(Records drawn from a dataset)
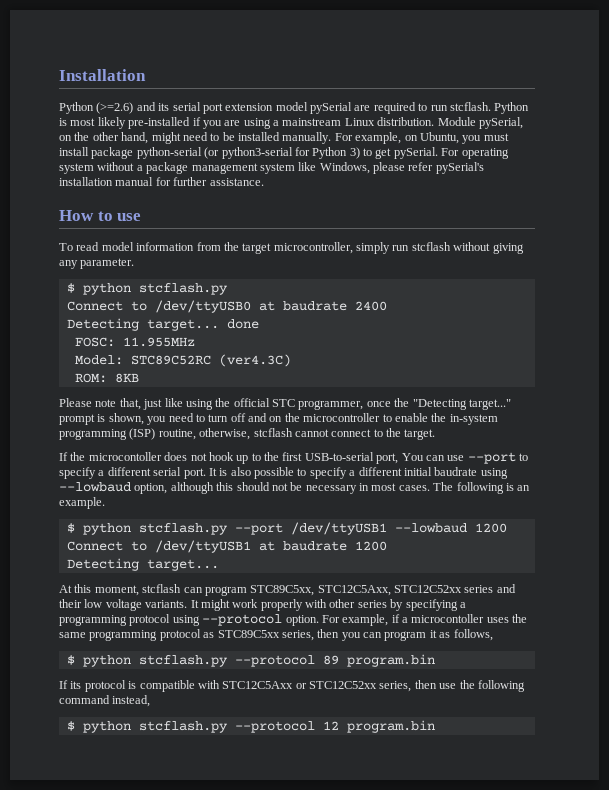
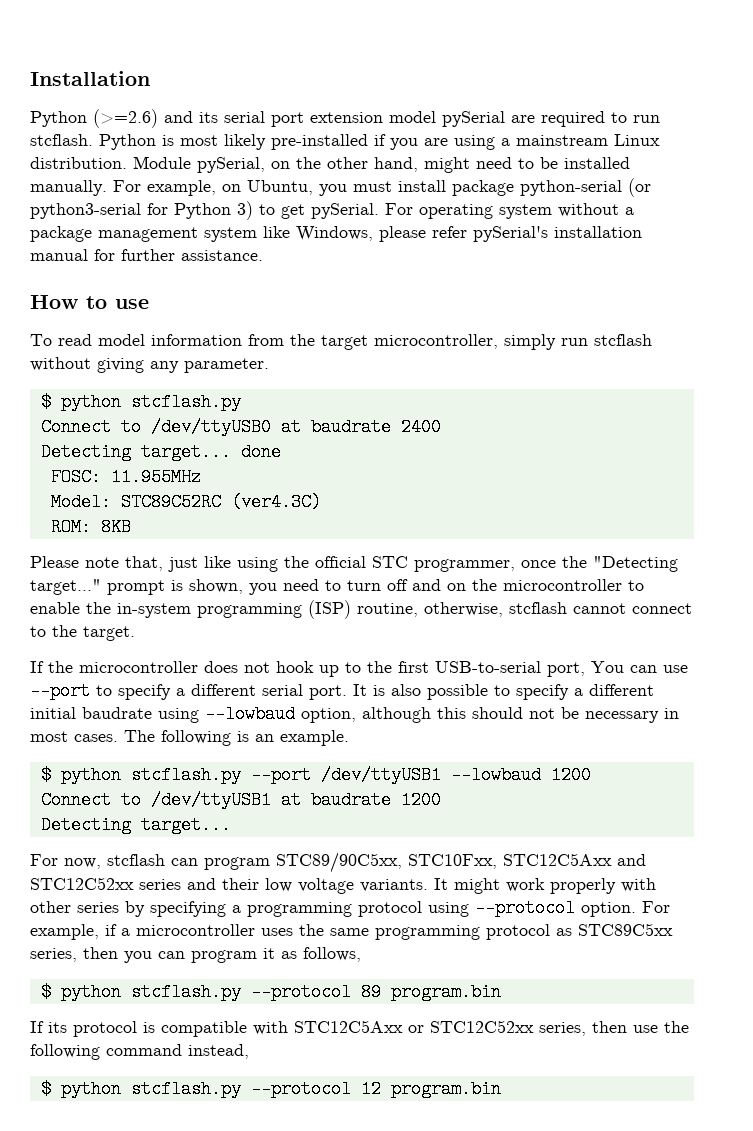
- If the microcontoller does not hook up to the first USB-to-serial port, You can use --port to specify a different serial port.
+ If the microcontroller does not hook up to the first USB-to-serial port, You can use --port to specify a different serial port.
- At this moment, stcflash can program STC89C5xx, STC12C5Axx, STC12C52xx series and their low voltage variants.
+ For now, stcflash can program STC89/90C5xx, STC10Fxx, STC12C5Axx and STC12C52xx series and their low voltage variants.
- For example, if a microcontoller uses the same programming protocol as STC89C5xx series, then you can program it as follows,
+ For example, if a microcontroller uses the same programming protocol as STC89C5xx series, then you can program it as follows,

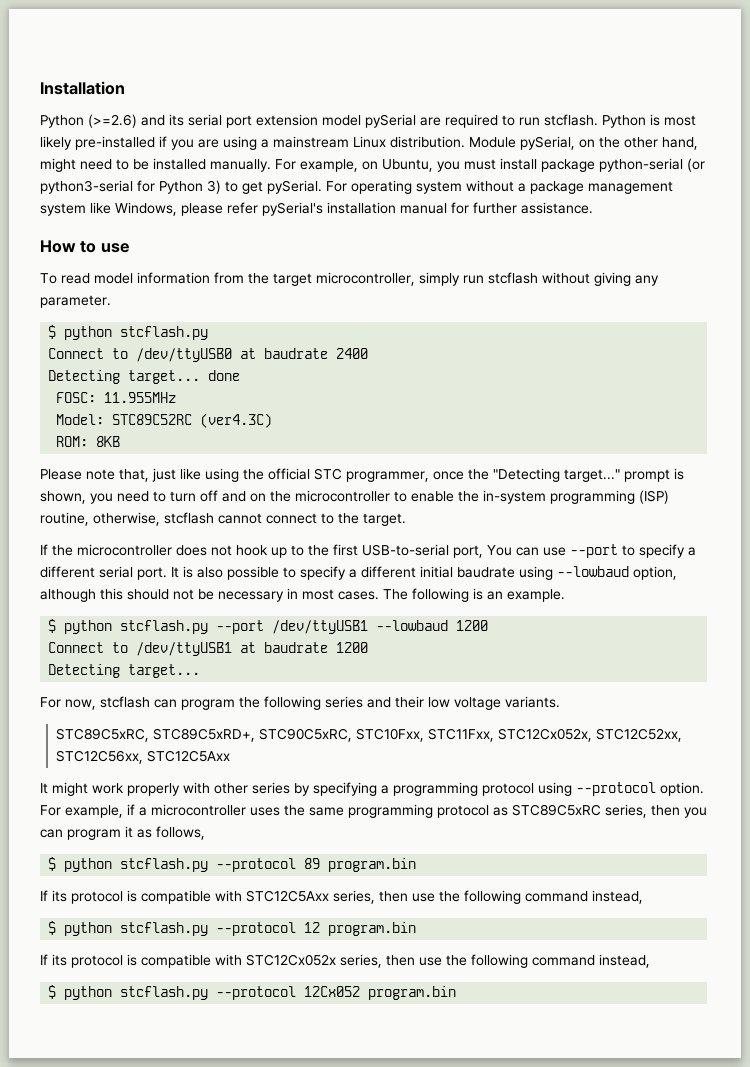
- For now, stcflash can program STC89/90C5xx, STC10Fxx, STC12C5Axx and STC12C52xx series and their low voltage variants. It might work properly with other series by specifying a programming protocol using --protocol option.
+ For now, stcflash can program the following series and their low voltage variants.
+ STC89C5xRC, STC89C5xRD+, STC90C5xRC, STC10Fxx, STC11Fxx, STC12Cx052x, STC12C52xx, STC12C56xx, STC12C5Axx
+ It might work properly with other series by specifying a programming protocol using --protocol option.
- For example, if a microcontroller uses the same programming protocol as STC89C5xx series, then you can program it as follows,
+ For example, if a microcontroller uses the same programming protocol as STC89C5xRC series, then you can program it as follows,
- If its protocol is compatible with STC12C5Axx or STC12C52xx series, then use the following command instead,
+ If its protocol is compatible with STC12C5Axx series, then use the following command instead,
+ If its protocol is compatible with STC12Cx052x series, then use the following command instead,
+ $ python stcflash.py --protocol 12Cx052 program.bin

> Problem requirements
Above are some records; copy exactly the lines from the one with "- For example, if a microcontroller" through the one with "protocol as STC89C5xRC", both included, and no others.

> Task output
- For example, if a microcontroller uses the same programming protocol as STC89C5xx series, then you can program it as follows,
+ For example, if a microcontroller uses the same programming protocol as STC89C5xRC series, then you can program it as follows,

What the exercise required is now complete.